Protocol CARP: Difference between revisions

« CARP stands for Common Address Redundancy Protocol and its basic functionality is to allow multiple hosts to share a set of IP addresses ».

CARP was developed by the OpenBSD project in 2003 as an alternative to VRRP due to patent concerns related to Cisco's HSRP technology. To avoid potential legal issues and remain compatible with open-source principles, OpenBSD implemented its own redundancy protocol with added cryptographic features. CARP was later adopted by other systems such as FreeBSD and NetBSD. A userland implementation of CARP, named ucarp, made the protocol usable on Linux without requiring kernel integration.

These patent concerns originated from the development of VRRP by the Internet Engineering Task Force (IETF). Indeed, when the Internet Engineering Task Force (IETF) developed the Virtual Router Redundancy Protocol (VRRP), Cisco Systems indicated that it owned patents related to router redundancy mechanisms used in the protocol Hot Standby Router Protocol (HSRP). This created a legal risk for developers, particularly for open-source projects that wanted to implement VRRP freely.

Sources :

https://en.wikipedia.org/wiki/Common_Address_Redundancy_Protocol

https://freebsdfoundation.org/wp-content/uploads/2022/11/zaborski_CARP.pdf

CARP creates a redundancy group, meaning several hosts are configured to share a virtual IP address. However, at any given time, only one host uses the shared IP address. This host is called the master host and it receives and handles all traffic destined to that virtual IP.

When the master host becomes unavailable (it crashed, turned off, or lost its network connection), the other hosts in the same redundancy group detect the failure. Immediately, one of the backup hosts is elected as the new master host. That means that it will take over the shared IP address.

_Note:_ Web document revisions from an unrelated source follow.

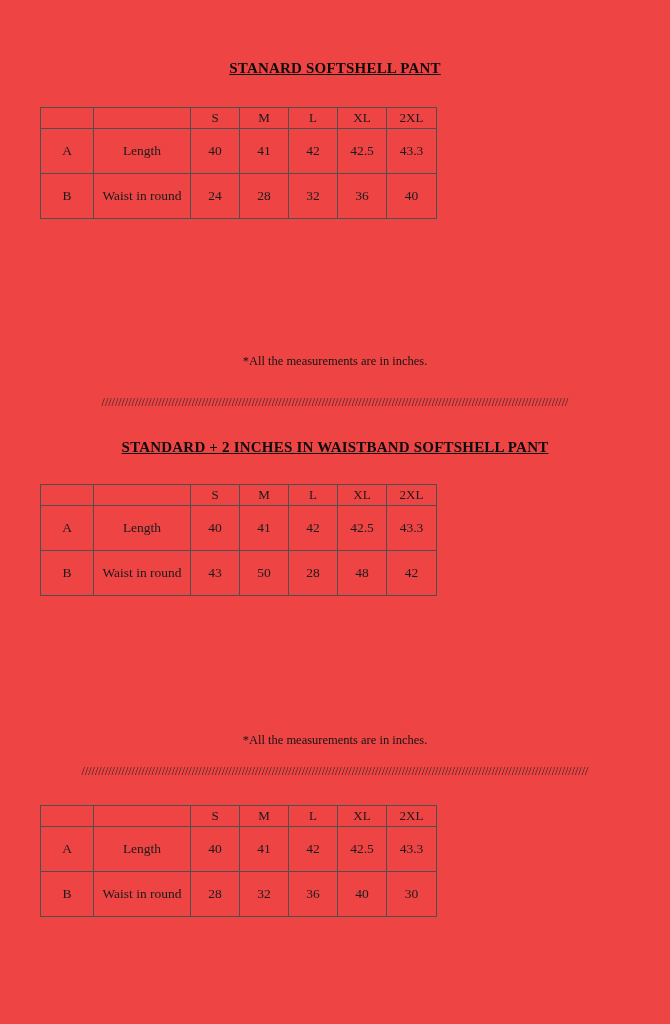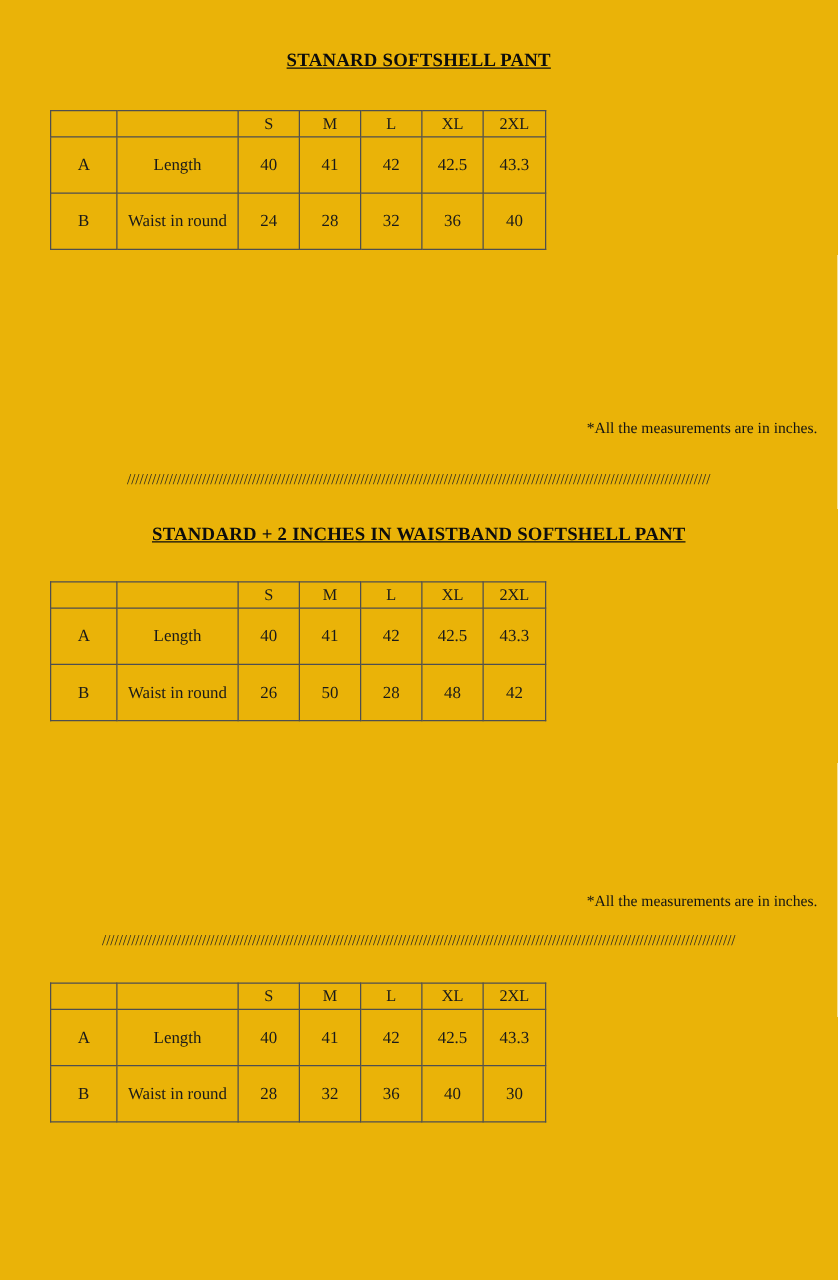"STANARD SOFTSHELL PANT" .page { background: #eab308 -> #ef4444; padding-top: 41px -> 60px }
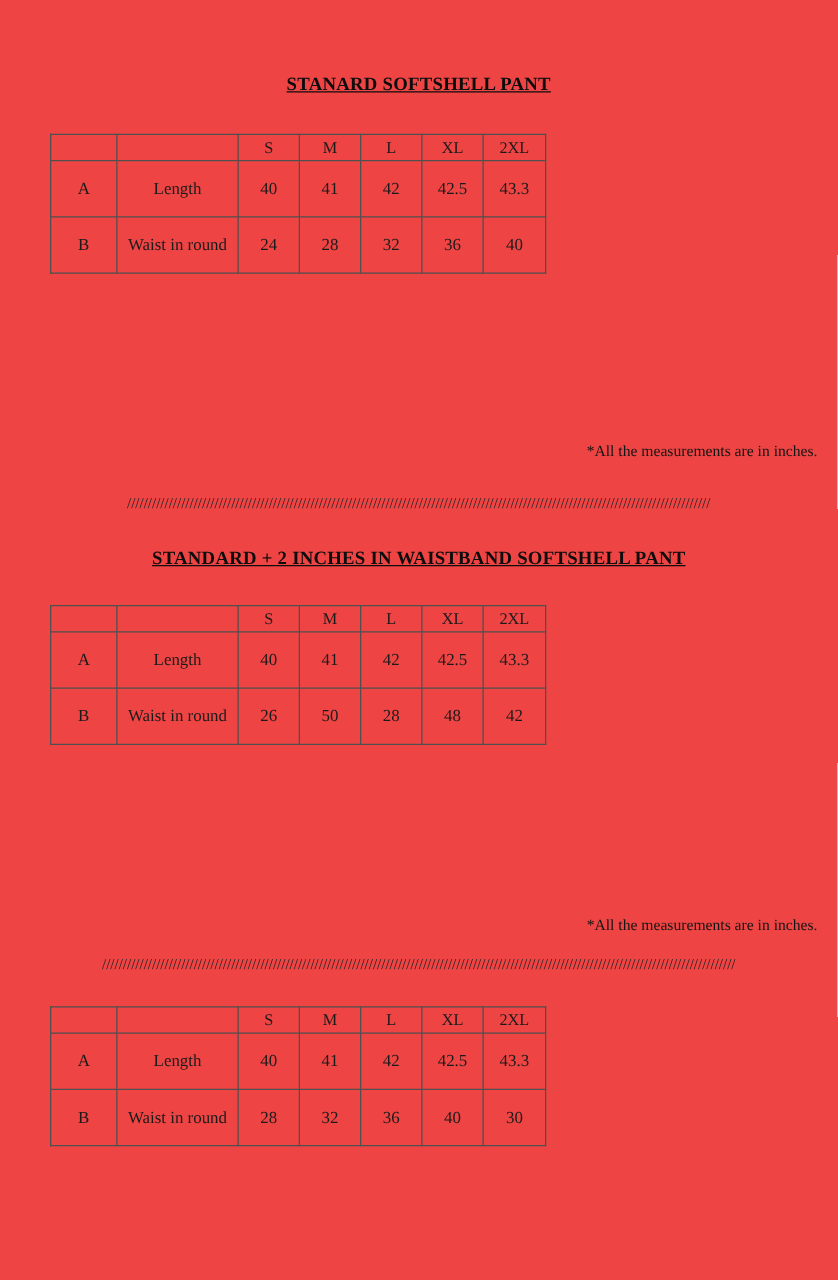"*All the measurements are in" .note { text-align: right -> center }
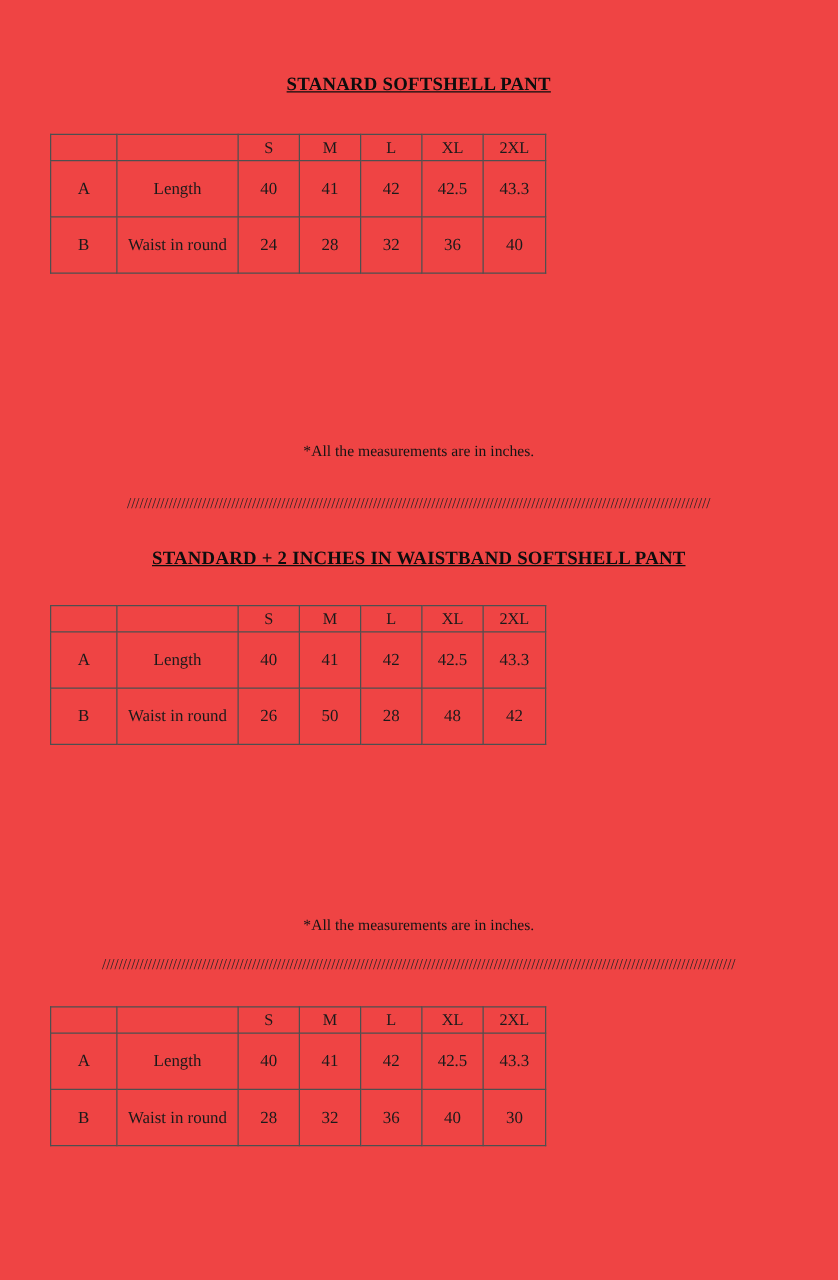"26" td { text: 26 -> 43 }
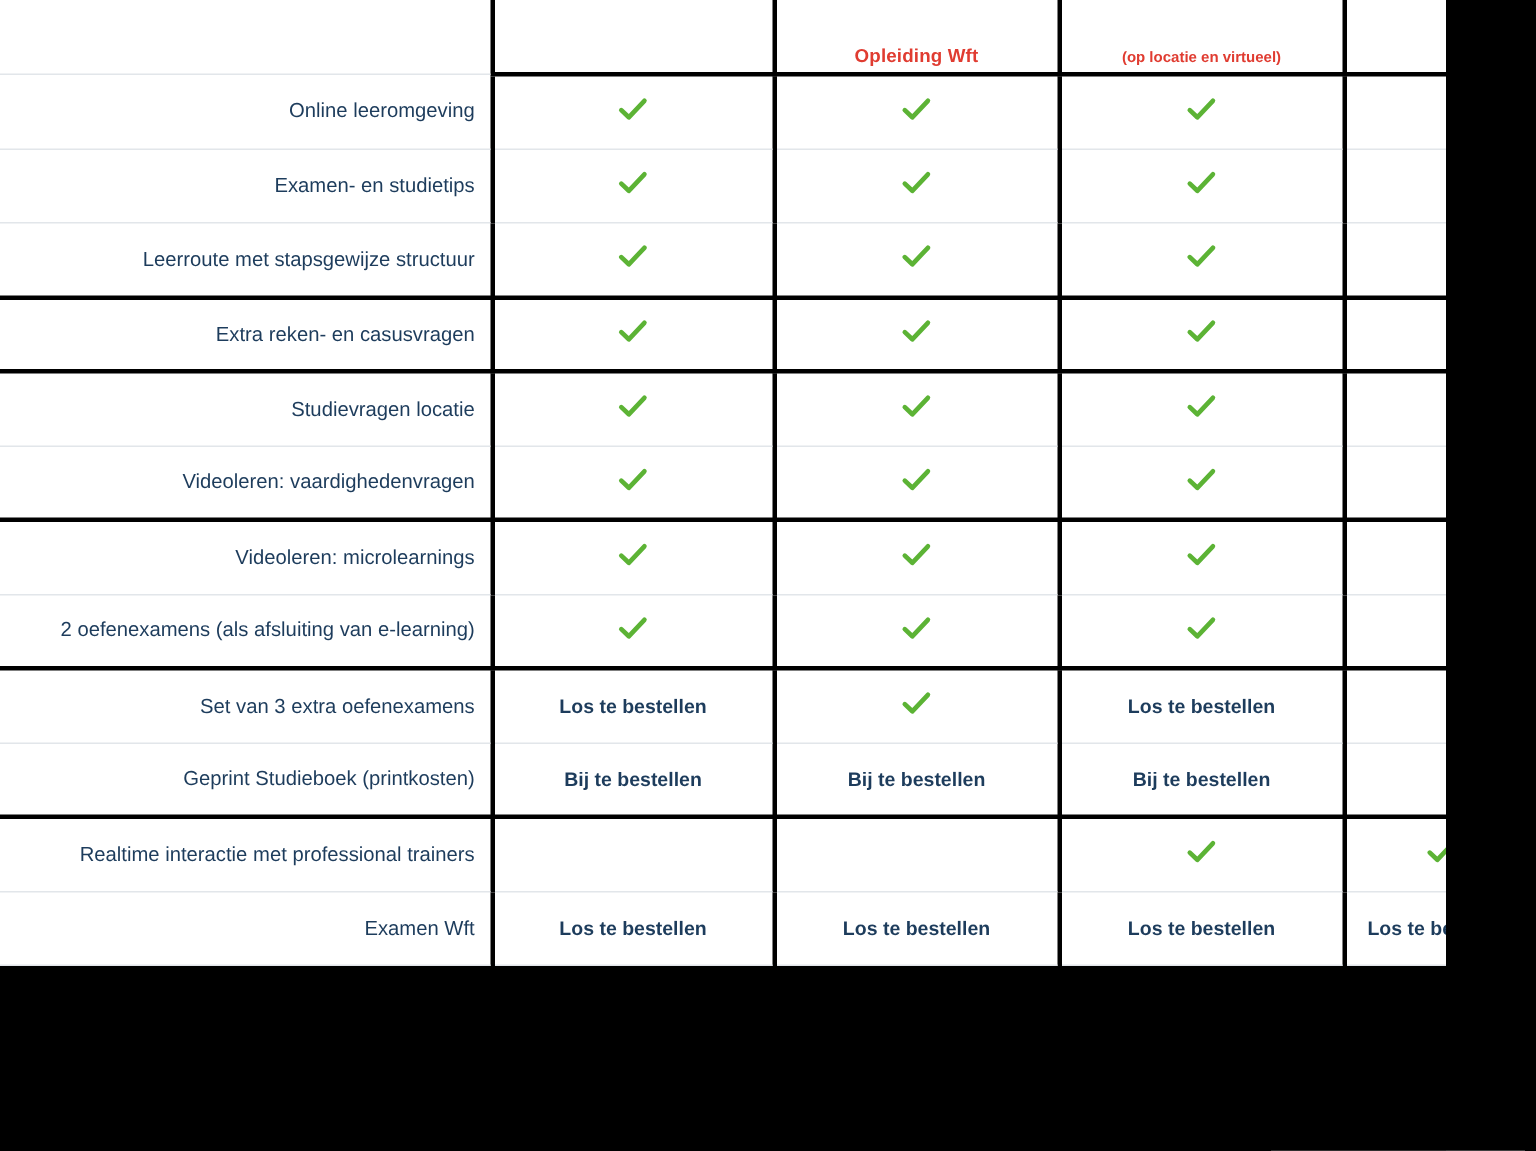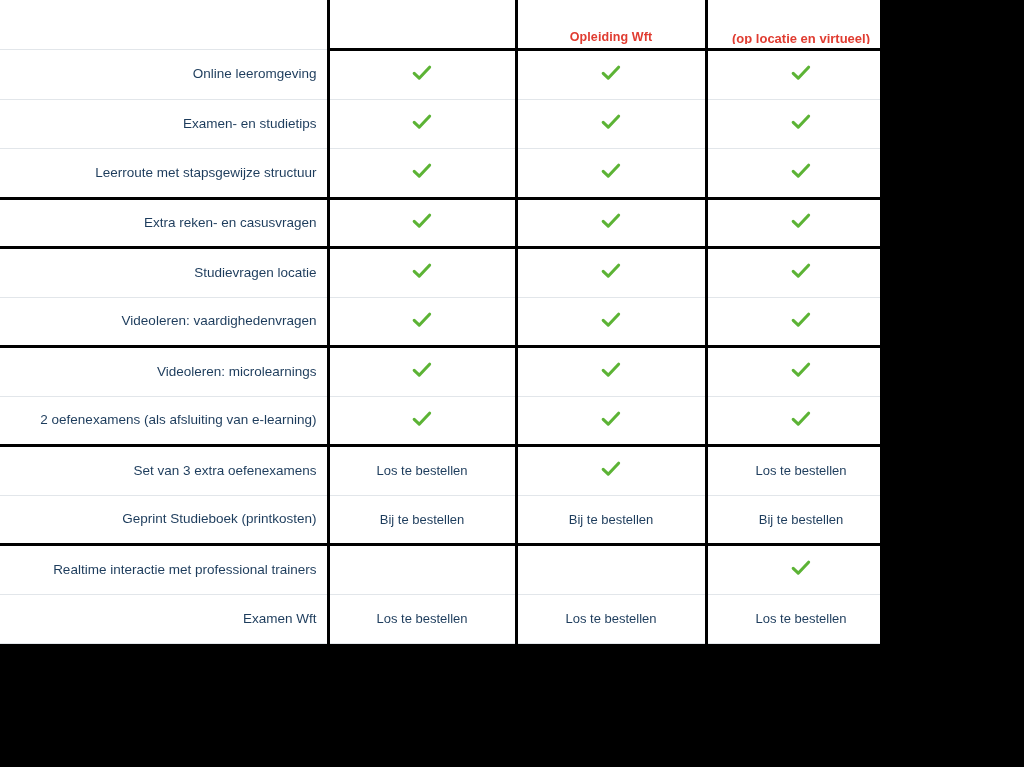"Opleiding Wft" #page { width: 880px -> 964px }
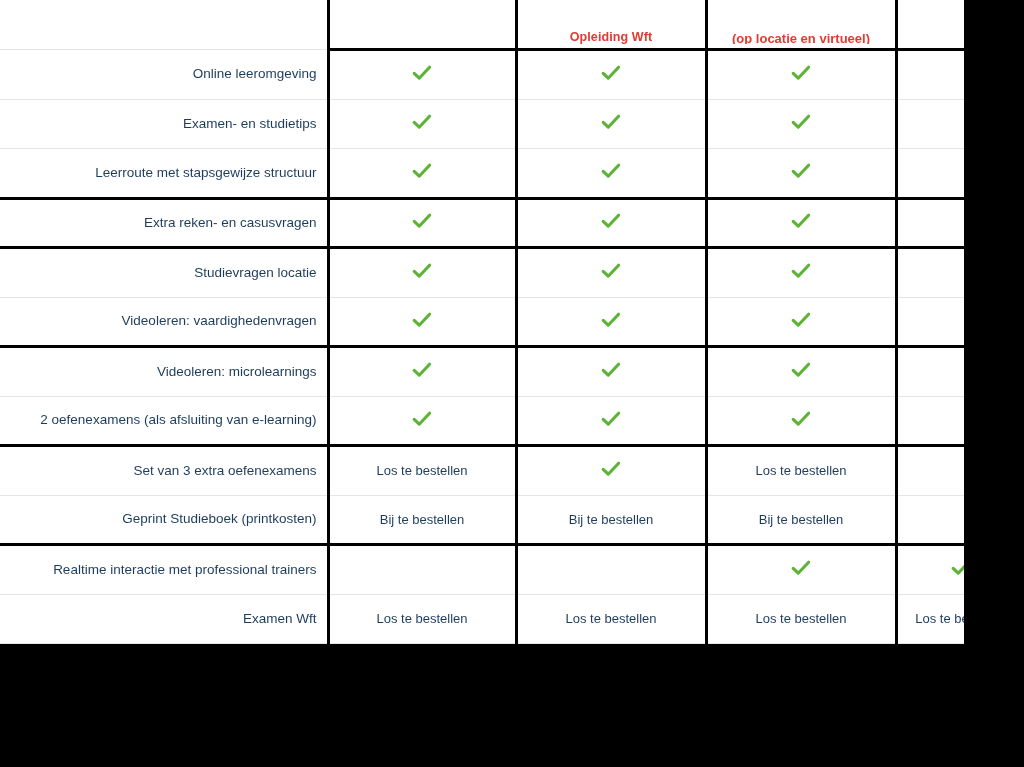"(op locatie en virtueel)" .hd-sub { font-size: 13px -> 10px }
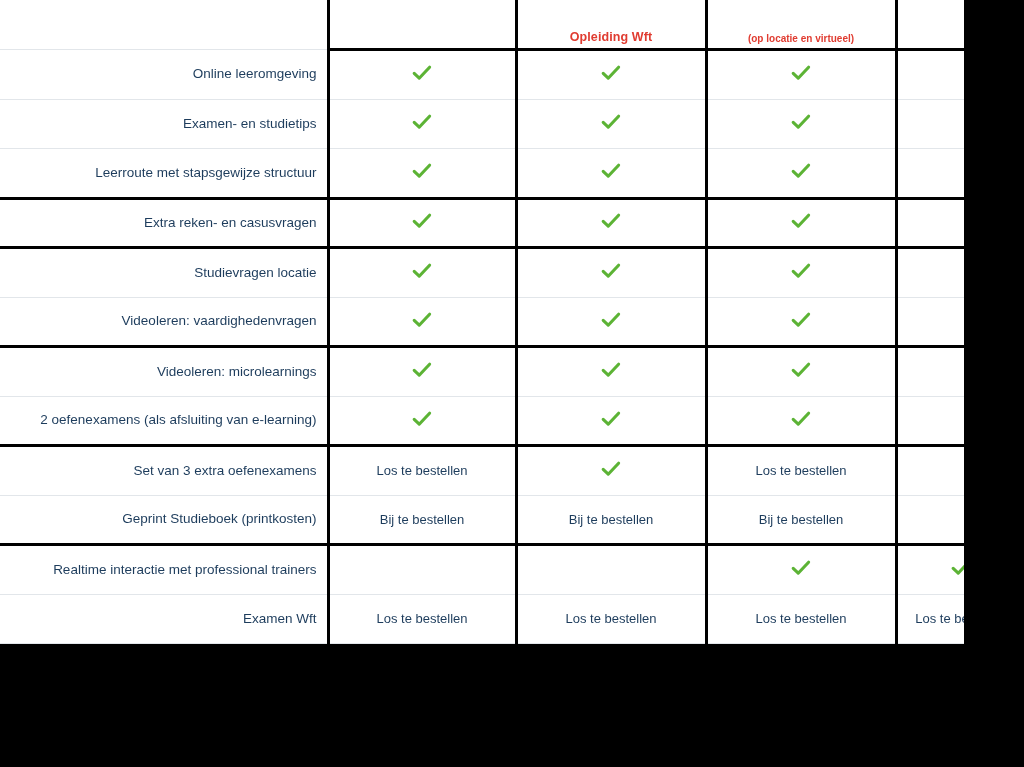"Los te bestellen" .txtval.wrapcut { font-weight: none -> bold }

This switch happens automatically, ensuring service continuity without clients noticing any interruption.

Sources :

https://freebsdfoundation.org/wp-content/uploads/2022/11/zaborski_CARP.pdf

https://wxcafe.net/posts/redondance-routeurs-openbsd-freebsd/

- The master host periodically broadcasts CARP advertisements to the backup hosts.

- Backup hosts listen but do not send any packets.

Each CARP advertisement contains :

1. The CARP version and packet type (CARP Header).

2. The VHID (Virtual Host ID), which identifies the redundancy group (CARP Header).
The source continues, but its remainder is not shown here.